**** Data under study ****
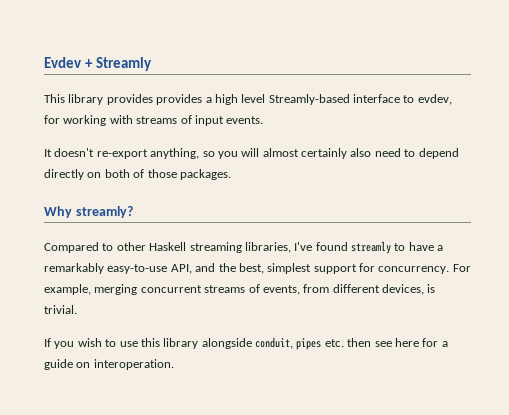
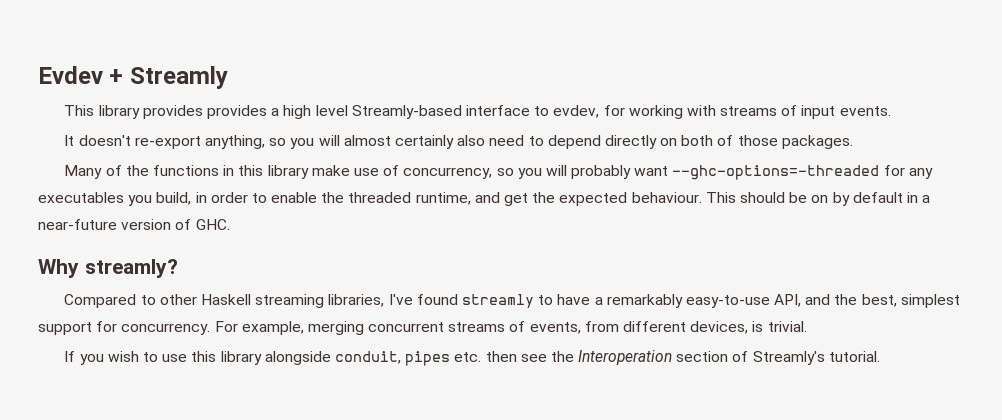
+ Many of the functions in this library make use of concurrency, so you will probably want --ghc-options=-threaded for any executables you build, in order to enable the threaded runtime, and get the expected behaviour. This should be on by default in a near-future version of GHC.
- If you wish to use this library alongside conduit, pipes etc. then see here for a guide on interoperation.
+ If you wish to use this library alongside conduit, pipes etc. then see the Interoperation section of Streamly's tutorial.

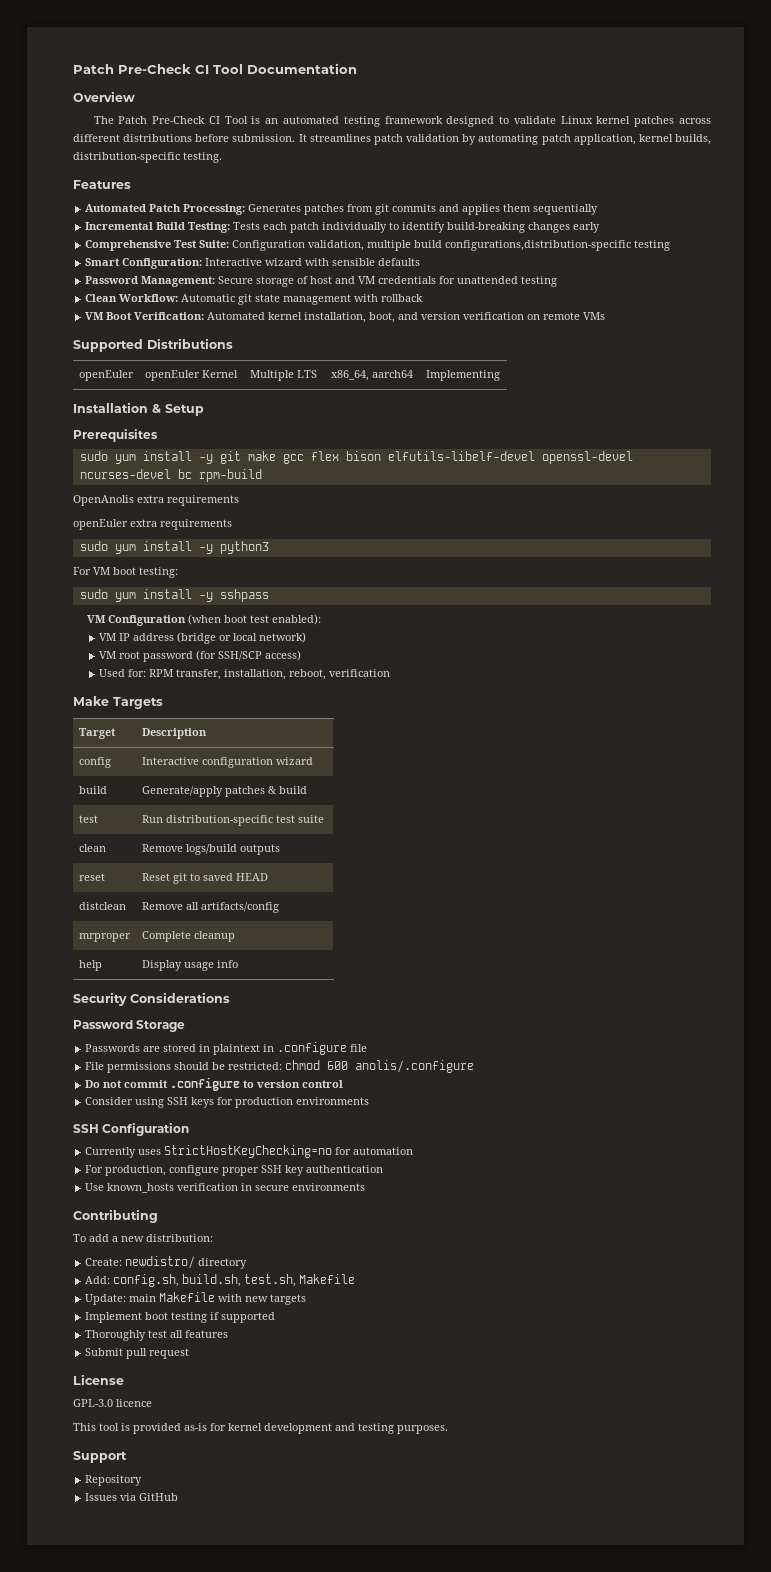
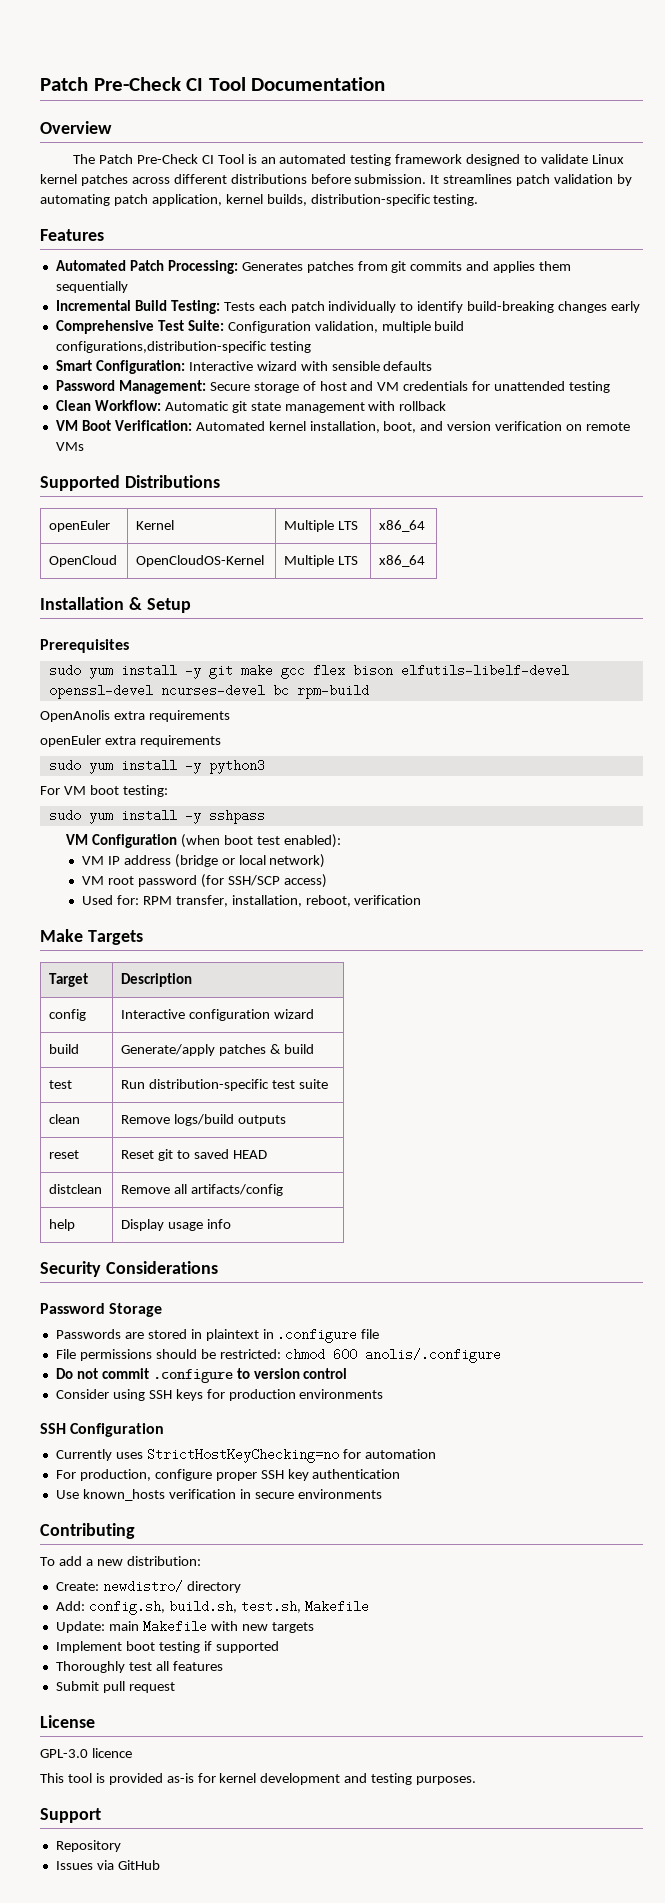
- openEuler | openEuler Kernel | Multiple LTS | x86_64, aarch64 | Implementing
+ openEuler | Kernel | Multiple LTS | x86_64
+ OpenCloud | OpenCloudOS-Kernel | Multiple LTS | x86_64
- mrproper | Complete cleanup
****
Problem requirements
From the records above, pull out every line containing the word "wish".

Expected output
- If you wish to use this library alongside conduit, pipes etc. then see here for a guide on interoperation.
+ If you wish to use this library alongside conduit, pipes etc. then see the Interoperation section of Streamly's tutorial.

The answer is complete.